Records follow. Select each line holding "noahong".

++++++++++++++++++++

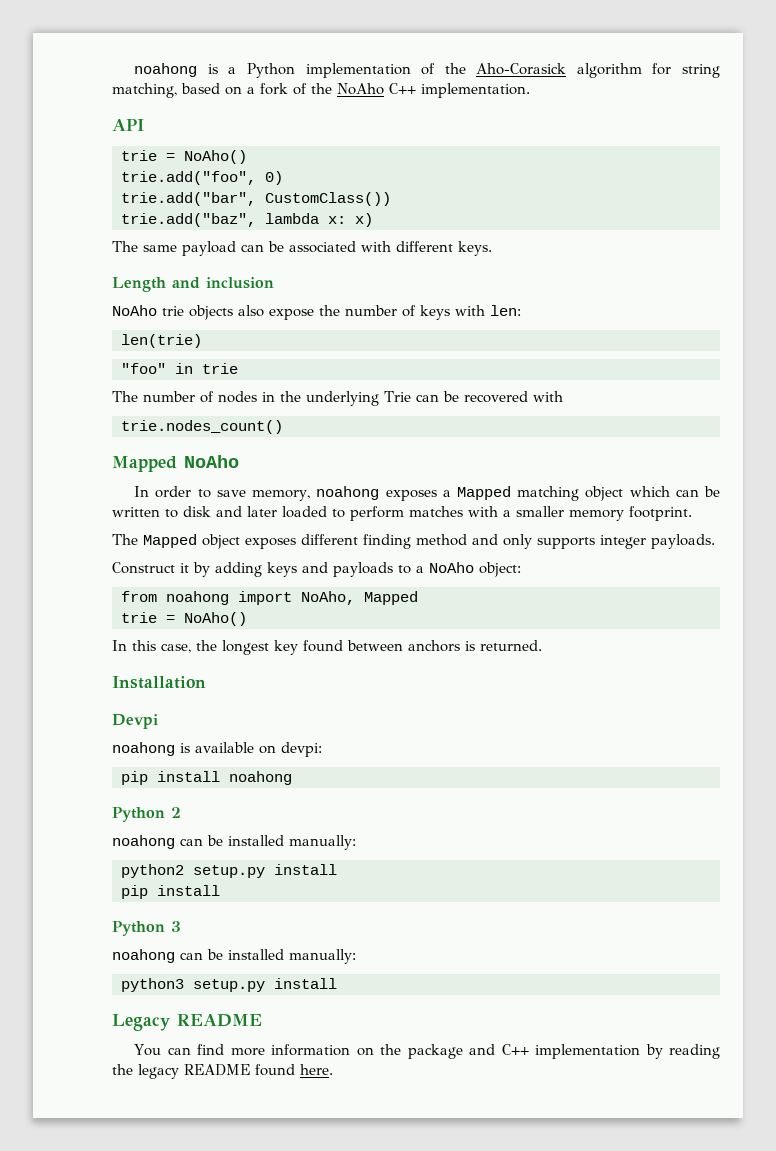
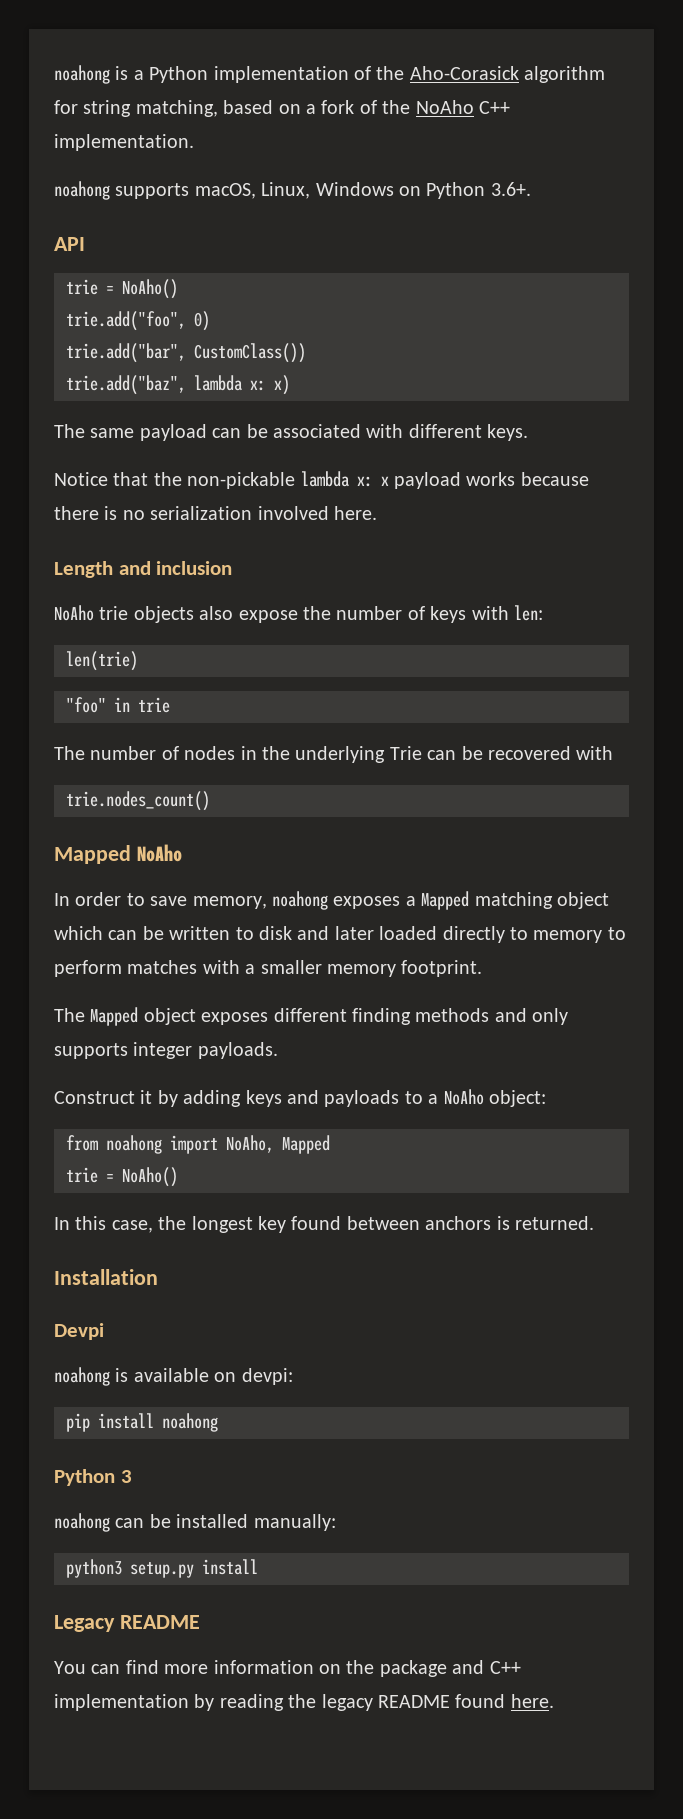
(530, 90) none -> [54,181,531,200] // noahong supports macOS, Linux, Windows on Python 3.6+.
(492, 248) none -> [54,471,589,489] [54,506,377,520] // Notice that the non-pickable lambda x: x payload works because there is no serialization involved here.
(327, 512) none -> [442,926,603,943] directly to memory
[416,534,467,546] method -> [415,1008,490,1022] methods
[112,807,181,822] [112,835,356,850] [121,864,337,878] [121,885,220,899] // Python 2 // noahong can be installed manually: // python2 setup.py install // pip install -> (218, 1422) none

++++++++++++++++++++

Solution for this problem >>
(530, 90) none -> [54,181,531,200] // noahong supports macOS, Linux, Windows on Python 3.6+.
[112,807,181,822] [112,835,356,850] [121,864,337,878] [121,885,220,899] // Python 2 // noahong can be installed manually: // python2 setup.py install // pip install -> (218, 1422) none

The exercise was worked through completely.